━━ Data for processing ━━

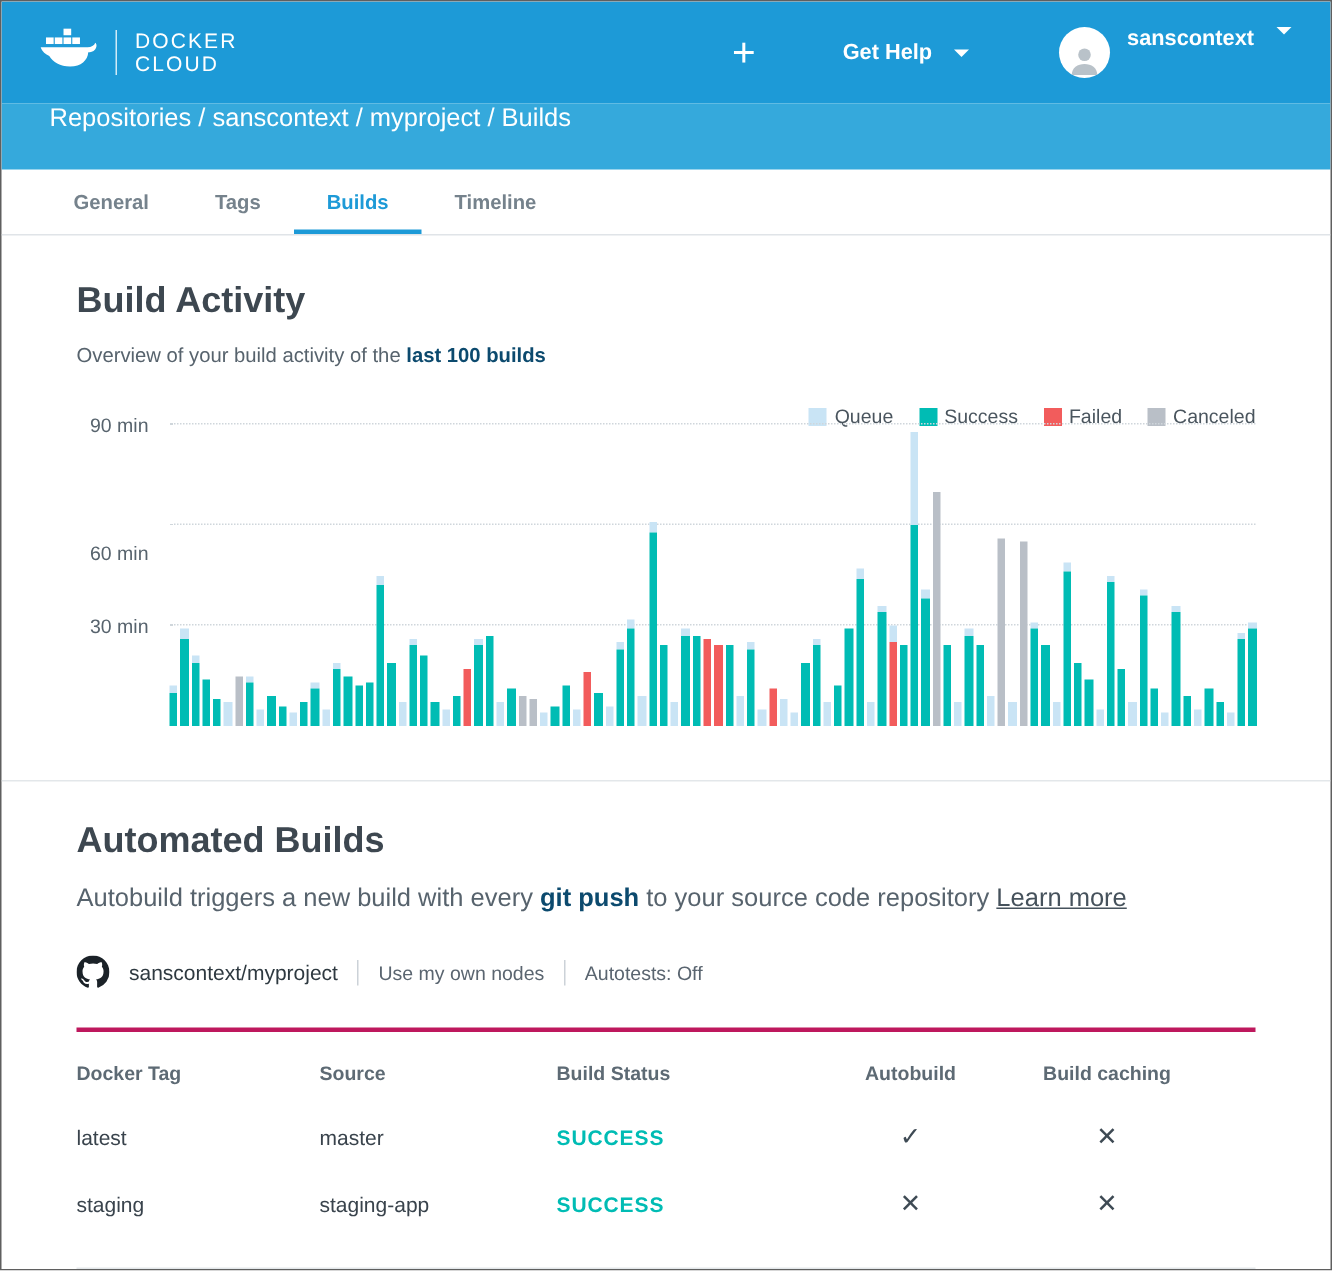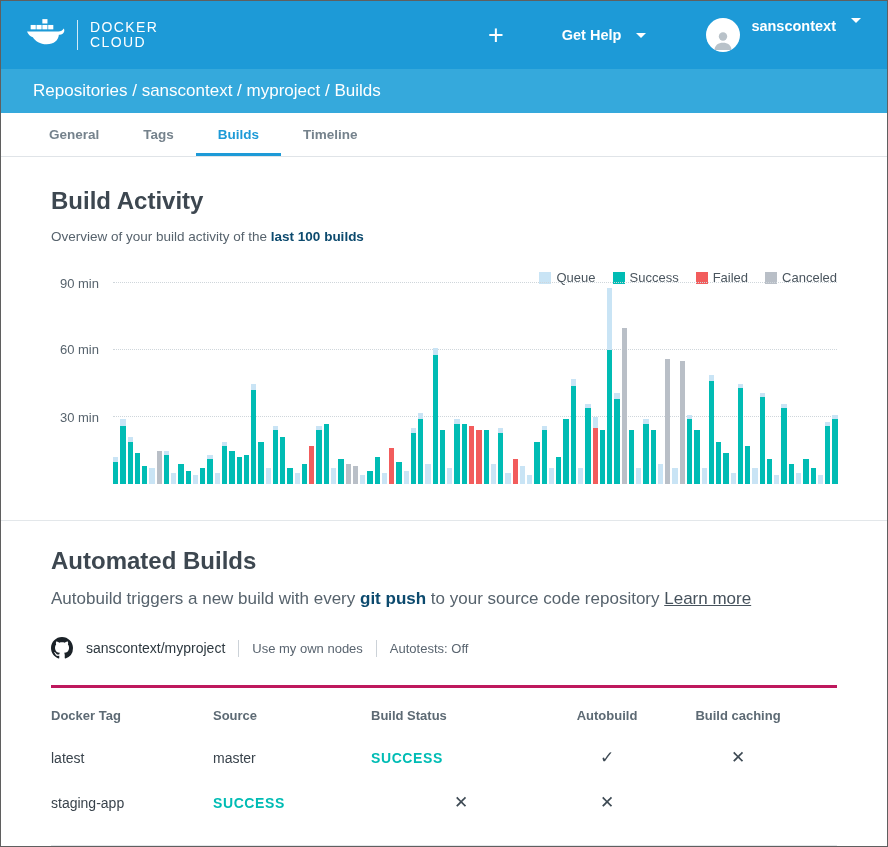--- a/index.html
+++ b/index.html
@@ -19,7 +19,7 @@
   .caret { width: 0; height: 0; border-left: 5px solid transparent; border-right: 5px solid transparent; border-top: 5.5px solid #fff; }
 
   
-  .breadcrumb { height: 44px; background: #35a9dc; color: #fff; display: flex; align-items: center; padding: 0 32px; font-size: 17px; cursor: pointer; }
+  .breadcrumb { height: 44px; background: #35a9dc; color: #fff; display: flex; padding: 0 32px; font-size: 17px; cursor: pointer; }
 
   
   .tabs { display: flex; padding-left: 26px; border-bottom: 1px solid #e0e4e8; }

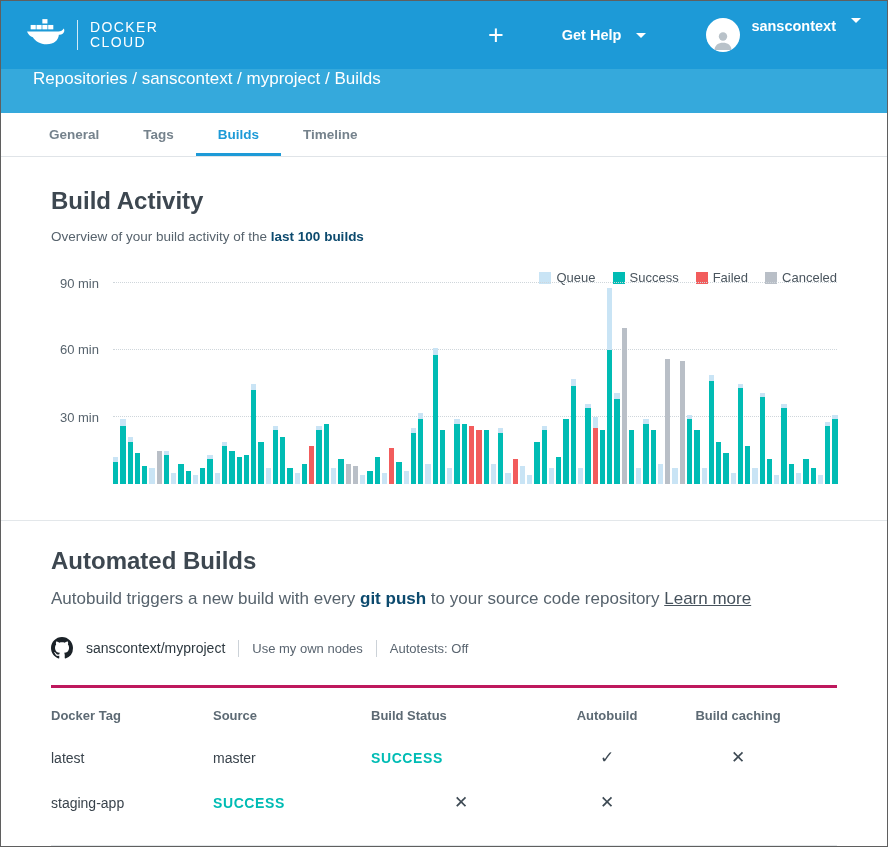--- a/index.html
+++ b/index.html
@@ -147,7 +147,7 @@
       <div class="chart">
         <div class="y-axis">
             <div class="ylabel" style="bottom: 58.9474px;">30 min</div>
-            <div class="ylabel" style="bottom: 127px;">60 min</div>
+            <div class="ylabel" style="bottom: 108px;">60 min</div>
             <div class="ylabel" style="bottom: 192.842px;">90 min</div>
           </div>
         <div class="plot">

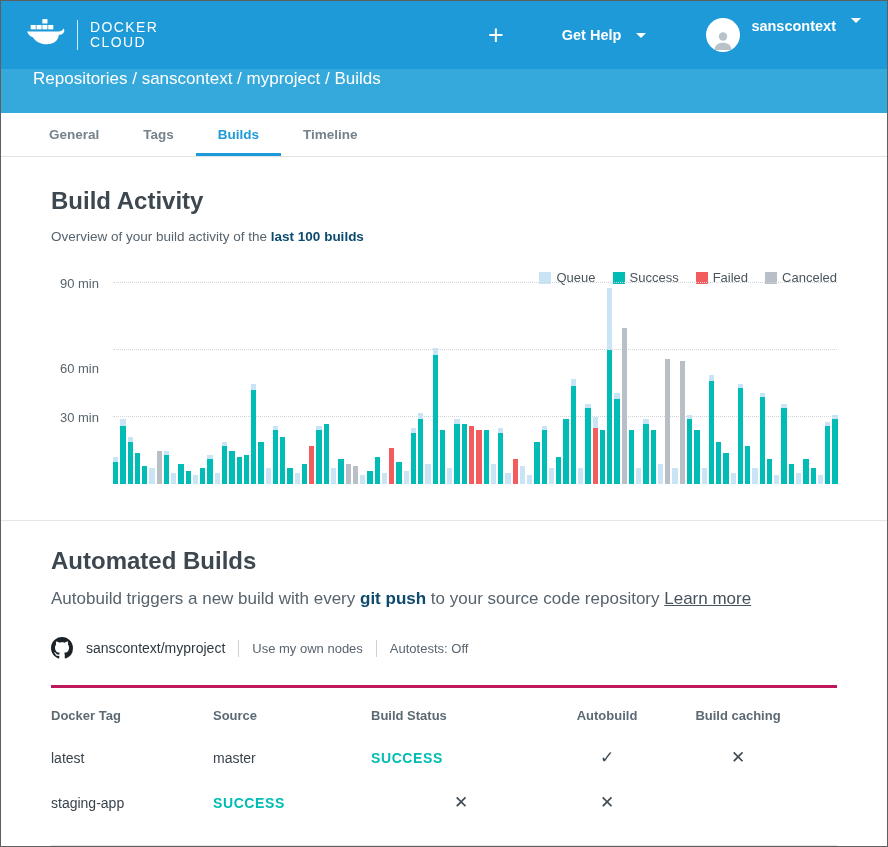--- a/index.html
+++ b/index.html
@@ -521,6 +521,7 @@
       <div class="td icon-cell center">✓</div>
       <div class="td icon-cell center">✕</div>
 
+      <div class="td">staging</div>
       <div class="td">staging-app</div>
       <div class="td status">SUCCESS</div>
       <div class="td icon-cell center">✕</div>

━━━

» Exercise instructions
Could the data above be returned in full, exactly, with every image left out?

» Solved exercise
--- a/index.html
+++ b/index.html
@@ -19,7 +19,7 @@
   .caret { width: 0; height: 0; border-left: 5px solid transparent; border-right: 5px solid transparent; border-top: 5.5px solid #fff; }
 
   
-  .breadcrumb { height: 44px; background: #35a9dc; color: #fff; display: flex; align-items: center; padding: 0 32px; font-size: 17px; cursor: pointer; }
+  .breadcrumb { height: 44px; background: #35a9dc; color: #fff; display: flex; padding: 0 32px; font-size: 17px; cursor: pointer; }
 
   
   .tabs { display: flex; padding-left: 26px; border-bottom: 1px solid #e0e4e8; }

--- a/index.html
+++ b/index.html
@@ -147,7 +147,7 @@
       <div class="chart">
         <div class="y-axis">
             <div class="ylabel" style="bottom: 58.9474px;">30 min</div>
-            <div class="ylabel" style="bottom: 127px;">60 min</div>
+            <div class="ylabel" style="bottom: 108px;">60 min</div>
             <div class="ylabel" style="bottom: 192.842px;">90 min</div>
           </div>
         <div class="plot">

--- a/index.html
+++ b/index.html
@@ -521,6 +521,7 @@
       <div class="td icon-cell center">✓</div>
       <div class="td icon-cell center">✕</div>
 
+      <div class="td">staging</div>
       <div class="td">staging-app</div>
       <div class="td status">SUCCESS</div>
       <div class="td icon-cell center">✕</div>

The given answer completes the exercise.